„Wir wissen mittlerweile sehr genau, dass eine SARS-CoV-2-Infektion auch bei mildem Krankheitslauf bei bis zu einem Drittel der Patientinnen und Patienten längerfristige gesundheitliche Folgen haben kann. Dazu zählen Fatigue, das heißt chronische Erschöpfung, Muskel- und Gelenkschmerzen, Schlafprobleme oder Luftnot. Über die Entstehung dieser Langzeitfolgen von COVID-19 – auch als ‚Long COVID‘ bekannt – ist bislang relativ wenig bekannt“, sagt Prof. Dr. Mascha Binder. Auch zunächst symptomlos oder mit leichten Symptomen verlaufende Corona-Infektionen können somit offenbar langwierige oder gar dauerhafte gesundheitliche Folgen haben. Die Erforschung von „Long COVID“ ist Inhalt eines weiteren Teilprojekts der „DigiHero“-Studie der Universitätsmedizin Halle (Saale), das nun begonnen hat. Prof. Binder, Hämato-Onkologin und Direktorin der Universitätsklinik und Poliklinik für Innere Medizin IV am Universitätsklinikum Halle (Saale), forscht außer zu Krebserkrankungen auch zu immunologischen Fragestellungen und leitet das Teilprojekt.
Eingeladen werden hierfür Hallenserinnen und Hallenser, die bereits Teilnehmende der „DigiHero“-Studie sind und nachweislich an COVID-19 erkrankt waren sowie ihre Haushaltsmitglieder. „584 Haushalte mit insgesamt 1538 Personen kommen für dieses Projekt bisher in Frage“, so Dr. Cornelia Gottschick vom „DigiHero“-Studienteam. Ihnen wird Blut abgenommen und sie werden mit einem Fragebogen zu anfänglichen und nach wie vor anhaltenden Symptomen und Beschwerden befragt. Immerhin könne eine Infektion auch bereits im Frühjahr 2020 aufgetreten sein, so Gottschick. Die Befragung soll zusammen mit der Blutuntersuchung Aufschlüsse darüber geben, wie sich „Long Covid“ darstellt und ob sich entsprechende Hinweise dazu beziehungsweise Veränderungen im Blut finden lassen. „Im Rahmen einer immunologischen Studie an einer Kohorte von genesenen Patientinnen und Patienten mit mildem Verlauf habe ich mit meiner Arbeitsgruppe bereits früh in der Pandemie langanhaltende immunologische Auffälligkeiten gefunden“, so Binder. Diese Erkenntnisse wurden 2020 im Fachmagazin Immunity veröffentlicht .

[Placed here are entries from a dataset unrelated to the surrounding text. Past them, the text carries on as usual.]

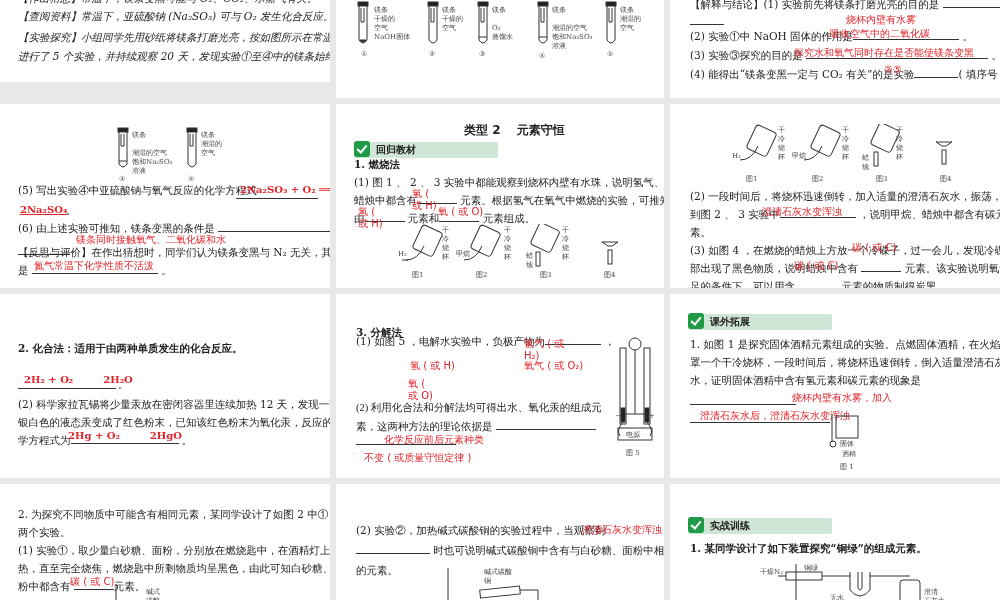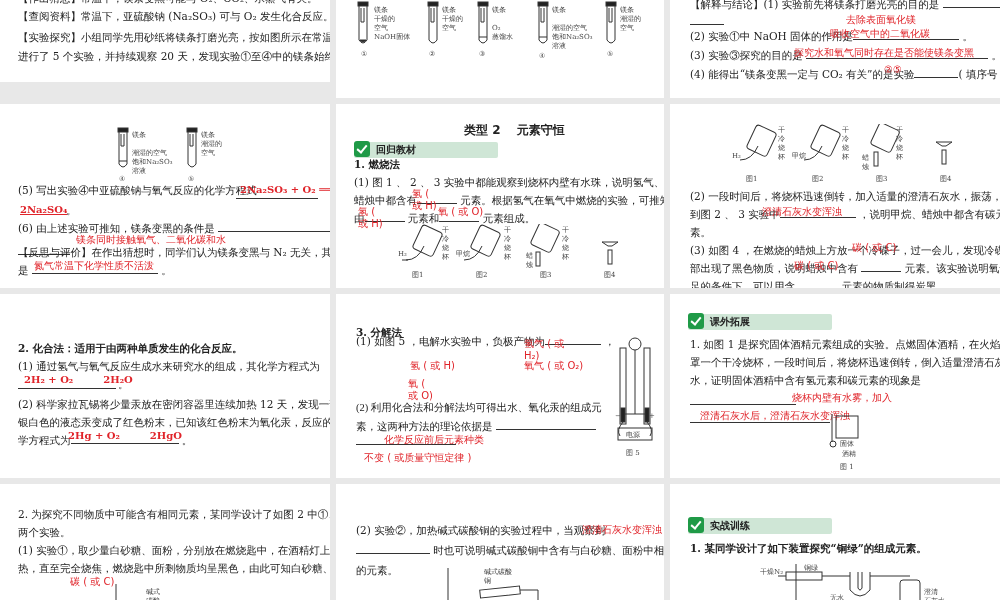--- a/index.html
+++ b/index.html
@@ -15,21 +15,21 @@
   .section-bar .check { position: absolute; left: 0; top: -1px; width: 16px; height: 16px; background: #1f9a47; border-radius: 3px; }
   .section-bar .check::after { content: ""; position: absolute; left: 5px; top: 2px; width: 4px; height: 8px; border: solid #fff; border-width: 0 2.5px 2.5px 0; transform: rotate(40deg); }
   .section-bar .label { position: absolute; left: 22px; top: 0; font-size: 10px; line-height: 16px; font-family: "DejaVu Sans", "Liberation Sans", sans-serif; font-weight: bold; color: #222; }
   .title { position: absolute; font-weight: bold; font-size: 12px; font-family: "DejaVu Sans", "Liberation Sans", sans-serif; }
   .figcap { position: absolute; font-size: 7px; color: #444; font-family: "DejaVu Serif", serif; }
   .small { font-size: 7px; color: #444; line-height: 9px; position: absolute; white-space: nowrap; }
 </style>
 </head>
 <body>
 
-<div class="panel" style="left:0;top:0;width:330px;height:82px;">
+<div class="panel" style="left:0;top:0;width:330px;height:82px;font-style:italic;">
   <div class="txt" style="left:18px;top:-12px;">【作出猜想】常温下，镁条变黑可能与 O₂、CO₂、水蒸气有关。</div>
   <div class="txt" style="left:18px;top:6px;">【查阅资料】常温下，亚硫酸钠 (Na₂SO₃) 可与 O₂ 发生化合反应。</div>
   <div class="txt" style="left:18px;top:27px;">【实验探究】小组同学先用砂纸将镁条打磨光亮，按如图所示在常温下</div>
   <div class="txt" style="left:18px;top:46px;">进行了 5 个实验，并持续观察 20 天，发现实验①至④中的镁条始终无明</div>
   <div class="txt" style="left:18px;top:80px;">黑。</div>
 </div>
 
 <div class="panel" style="left:336px;top:0;width:328px;height:98px;">
   <svg width="328" height="70" style="position:absolute;left:0;top:0;">
     <g stroke="#333" fill="none" stroke-width="1">
@@ -66,21 +66,21 @@
   <div class="small" style="left:143px;top:50px;">③</div>
   <div class="small" style="left:216px;top:6px;"><span>镁条</span><br><br><span>潮湿的空气</span><br><span>饱和Na₂SO₃</span><br><span>溶液</span></div>
   <div class="small" style="left:203px;top:52px;">④</div>
   <div class="small" style="left:284px;top:6px;"><span>镁条</span><br><span>潮湿的</span><br><span>空气</span></div>
   <div class="small" style="left:271px;top:50px;">⑤</div>
 </div>
 
 <div class="panel" style="left:670px;top:0;width:330px;height:98px;">
   <div class="txt" style="left:20px;top:-6px;"><span>【解释与结论】(1) 实验前先将镁条打磨光亮的目的是</span> <span class="ul" style="width:70px;"></span></div>
   <div class="blank" style="left:20px;top:24px;width:34px;"></div>
-  <div class="redabs" style="left:176px;top:14px;">去除表面氧化镁</div>
+  <div class="redabs" style="left:176px;top:14px;">烧杯内壁有水雾</div>
   <div class="txt" style="left:20px;top:26px;"><span>(2) 实验①中 NaOH 固体的作用是</span><span class="ul" style="width:106px;"></span> 。</div>
   <div class="redabs" style="left:160px;top:28px;">吸收空气中的二氧化碳</div>
   <div class="txt" style="left:20px;top:45px;"><span>(3) 实验③探究的目的是</span> <span class="ul" style="width:182px;"></span> 。</div>
   <div class="redabs" style="left:124px;top:47px;">探究水和氧气同时存在是否能使镁条变黑</div>
   <div class="txt" style="left:20px;top:64px;"><span>(4) 能得出“镁条变黑一定与 CO₂ 有关”的是实验</span><span class="ul" style="width:44px;"></span><span>( 填序号 )。</span></div>
   <div class="redabs" style="left:214px;top:64px;">②⑤</div>
 </div>
 
 <div class="panel" style="left:0;top:104px;width:330px;height:184px;">
   <svg width="330" height="80" style="position:absolute;left:0;top:0;">
@@ -196,21 +196,20 @@
   <div class="txt" style="left:20px;top:118px;">素。</div>
   <div class="txt" style="left:20px;top:136px;"><span>(3) 如图 4 ，在燃烧的蜡烛上方放一个</span><span>冷碟子，过一会儿，发现冷碟子底</span></div>
   <div class="redabs" style="left:182px;top:138px;">碳 ( 或 C)</div>
   <div class="txt" style="left:20px;top:154px;"><span>部出现了黑色物质，说明蜡烛中含有</span> <span class="ul" style="width:40px;"></span> <span>元素。该实验说明氧气不</span></div>
   <div class="redabs" style="left:124px;top:156px;">碳 ( 或 C)</div>
   <div class="txt" style="left:20px;top:172px;"><span>足的条件下，可以用含</span> <span class="ul" style="width:40px;"></span> <span>元素的物质制得炭黑。</span></div>
 </div>
 
 <div class="panel" style="left:0;top:294px;width:330px;height:184px;">
   <div class="txt bold" style="left:18px;top:44px;">2. 化合法：适用于由两种单质发生的化合反应。</div>
-  <div class="txt" style="left:18px;top:62px;">(1) 通过氢气与氧气反应生成水来研究水的组成，其化学方程式为</div>
   <div class="blank" style="left:18px;top:94px;width:98px;"></div>
   <div class="redabs bold" style="left:24px;top:80px;font-family:'DejaVu Serif',serif;"><span>2H₂ + O₂</span><span style="display:inline-block;width:30px;"></span><span>2H₂O</span></div>
   <div class="txt" style="left:118px;top:80px;">。</div>
   <div class="txt" style="left:18px;top:100px;">(2) 科学家拉瓦锡将少量汞放在密闭容器里连续加热 12 天，发现一部分</div>
   <div class="txt" style="left:18px;top:118px;">银白色的液态汞变成了红色粉末，已知该红色粉末为氧化汞，反应的化</div>
   <div class="txt" style="left:18px;top:136px;"><span>学方程式为</span><span class="ul" style="width:108px;"></span> <span>。</span></div>
   <div class="redabs bold" style="left:68px;top:136px;font-family:'DejaVu Serif',serif;"><span>2Hg + O₂</span><span style="display:inline-block;width:30px;"></span><span>2HgO</span></div>
 </div>
 
 <div class="panel" style="left:336px;top:294px;width:328px;height:184px;">
@@ -267,20 +266,21 @@
   <div class="small" style="left:170px;top:146px;">固体</div>
   <div class="small" style="left:172px;top:156px;">酒精</div>
   <div class="figcap" style="left:170px;top:168px;">图 1</div>
 </div>
 
 <div class="panel" style="left:0;top:484px;width:330px;height:116px;">
   <div class="txt" style="left:18px;top:20px;">2. 为探究不同物质中可能含有相同元素，某同学设计了如图 2 中①、②</div>
   <div class="txt" style="left:18px;top:38px;">两个实验。</div>
   <div class="txt" style="left:18px;top:56px;">(1) 实验①，取少量白砂糖、面粉，分别放在燃烧匙中，在酒精灯上加</div>
   <div class="txt" style="left:18px;top:74px;">热，直至完全烧焦，燃烧匙中所剩物质均呈黑色，由此可知白砂糖、面</div>
+  <div class="txt" style="left:18px;top:92px;"><span>粉中都含有</span> <span class="ul" style="width:40px;"></span><span>元素。</span></div>
   <div class="redabs" style="left:70px;top:92px;">碳 ( 或 C)</div>
   <svg width="40" height="20" style="position:absolute;left:110px;top:100px;">
     <path d="M6 0 V20" stroke="#333"></path>
   </svg>
   <div class="small" style="left:146px;top:104px;width:18px;white-space:normal;">碱式碳酸铜</div>
 </div>
 
 <div class="panel" style="left:336px;top:484px;width:328px;height:116px;">
   <div class="txt" style="left:20px;top:36px;"><span>(2) 实验②，加热碱式碳酸铜的实验过程中，当观察到</span></div>
   <div class="redabs" style="left:246px;top:40px;">澄清石灰水变浑浊</div>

Mit der „DigiHero“-Studie erhoffen sich Binder, ihr Team und das DigiHero-Konsortium nähere Einblicke in den Zusammenhang zwischen fehlgeleiteter Immunität und „Long COVID“. „Wir werden gezielt nach Immunkonstellationen suchen, die bei Fatigue oder anderen ‚LongCOVID‘-Symptomatiken auftreten. Ein genaueres Verständnis dieser Zusammenhänge könnte helfen, diese Langzeitfolgen beispielsweise mithilfe einer anti-entzündlichen Behandlung der Akutinfektion oder im ‚Long-COVID‘-Stadium zu verhindern“, so Binder. Dafür werden die Blutproben in Plasma und Blutzellen getrennt und darin beispielsweise nach immunologischen Markern gesucht, die beispielsweise Aufschluss über eine erfolgte Infektion, aber auch eine Impfung geben können. Andererseits seien auch Auto-Antikörper sowie Zytokine, also Proteine, die Teil der Immunabwehr sind, interessant, vor allem im Unterschied zu Proben von anderen Patientinnen und Patienten, erläutert Binder. Des Weiteren werde der Antikörper-Titer bestimmt, so dass die Probandinnen und Probanden erfahren, ob sie Antikörper gegen COVID-19 im Blut haben.
Die Blutproben dienen einerseits der Forschung in Halle, aber die gewonnenen, anonymisierten Daten stehen auch für Kooperationen mit anderen Forschenden weltweit zur Verfügung. Bisher wisse man nach wie vor wenig zu COVID-19, insbesondere auch zu den Langzeitfolgen. „Mit dem Projekt können wir trotz der Begrenzung auf Halle dazu beitragen, mehr zu erfahren, denn wenn alle Eingeladenen mitmachen, ist das eine sehr ordentliche Probandenzahl“, sagt Binder.
Die Proben-Entnahme und -Untersuchung soll voraussichtlich Ende des Jahres abgeschlossen sein. Erste Ergebnisse aus dem Teilprojekt der „DigiHero“-Studie werden im ersten Quartal 2022 erwartet.